Would you transcribe the entries below, beginning at the line with "gap: none ->" and ending after the line with "text-align: right ->", exactly, with no picture and nothing more?

■ EXERCISE DATA
--- START ---
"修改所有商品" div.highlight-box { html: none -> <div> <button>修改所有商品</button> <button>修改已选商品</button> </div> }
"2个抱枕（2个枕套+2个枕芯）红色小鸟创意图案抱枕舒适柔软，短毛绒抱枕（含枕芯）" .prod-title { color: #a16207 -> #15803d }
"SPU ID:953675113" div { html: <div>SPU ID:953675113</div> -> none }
--- END ---
--- START ---
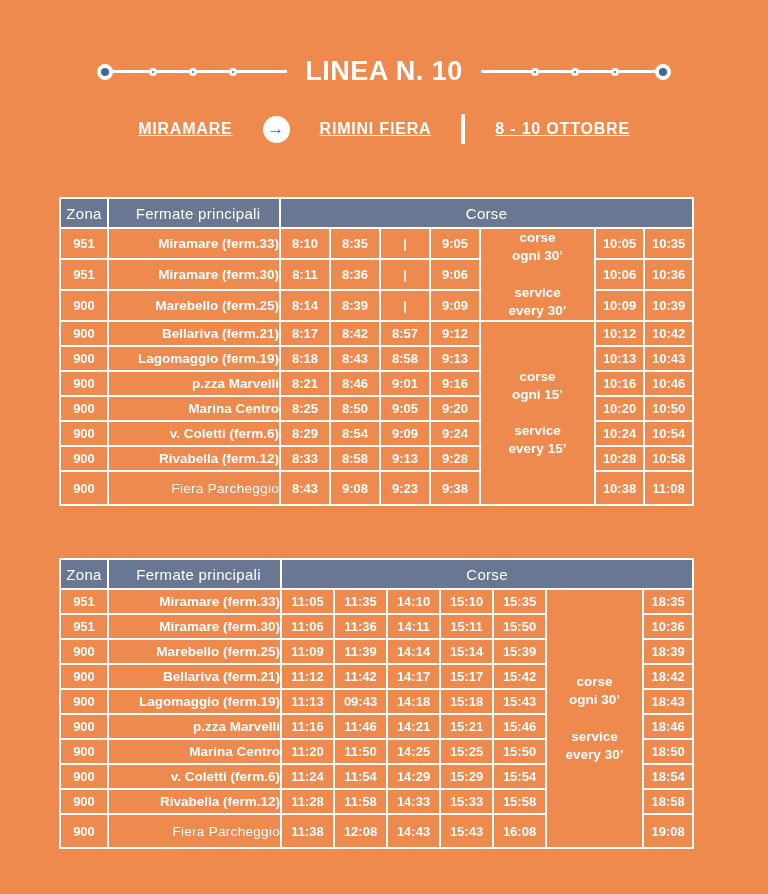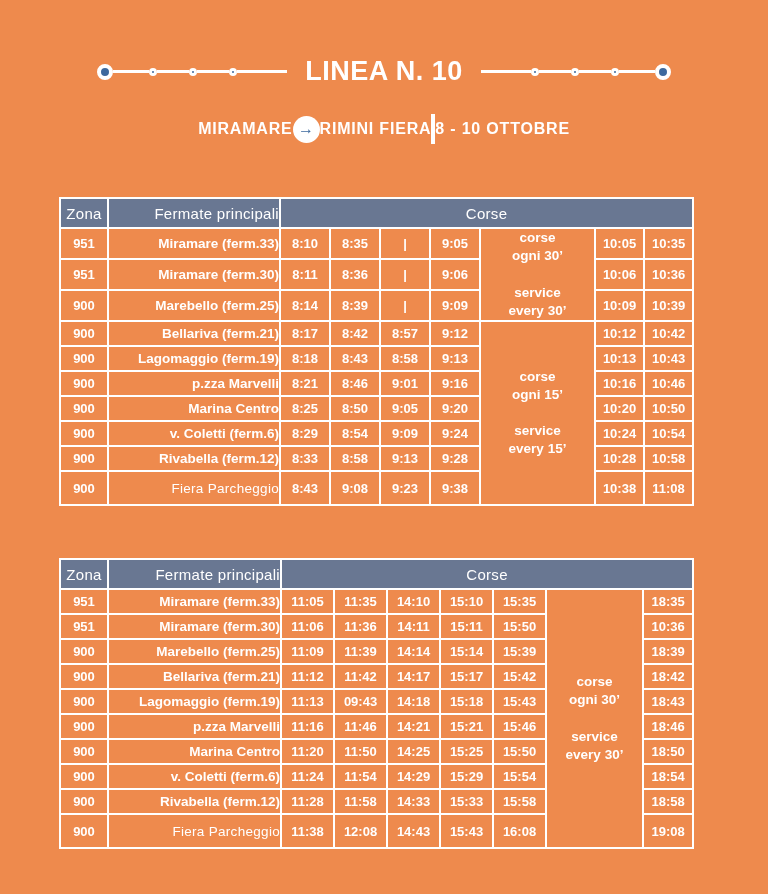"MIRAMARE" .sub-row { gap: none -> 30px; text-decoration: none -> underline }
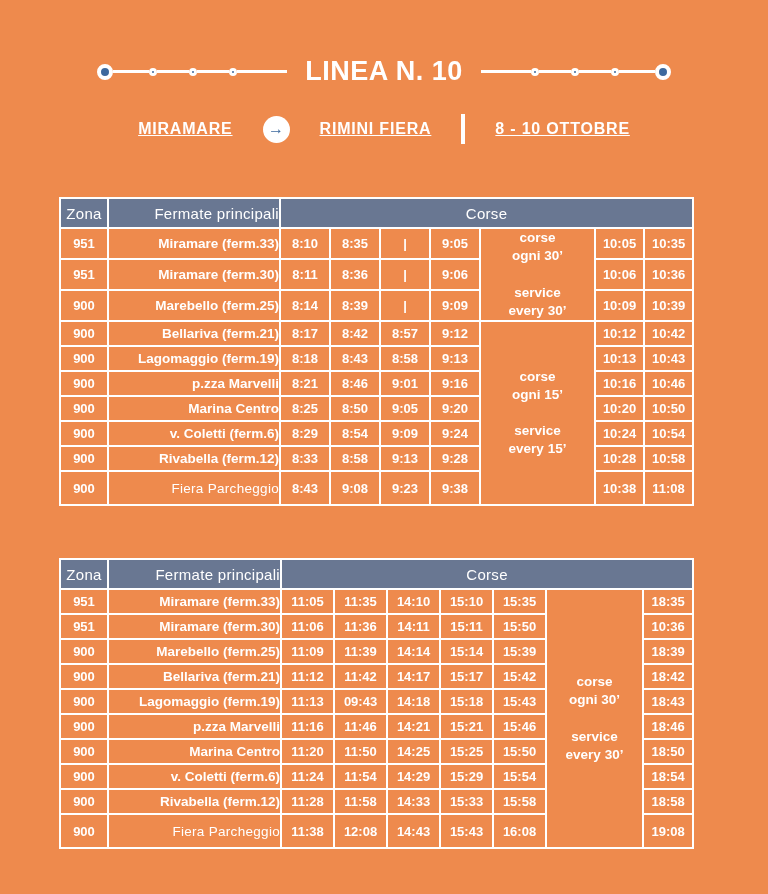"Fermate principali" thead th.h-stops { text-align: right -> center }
--- END ---
--- START ---
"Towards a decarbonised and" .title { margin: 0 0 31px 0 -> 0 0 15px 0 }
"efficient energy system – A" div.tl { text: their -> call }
--- END ---
■ FINISHED EXERCISE
"MIRAMARE" .sub-row { gap: none -> 30px; text-decoration: none -> underline }
"Fermate principali" thead th.h-stops { text-align: right -> center }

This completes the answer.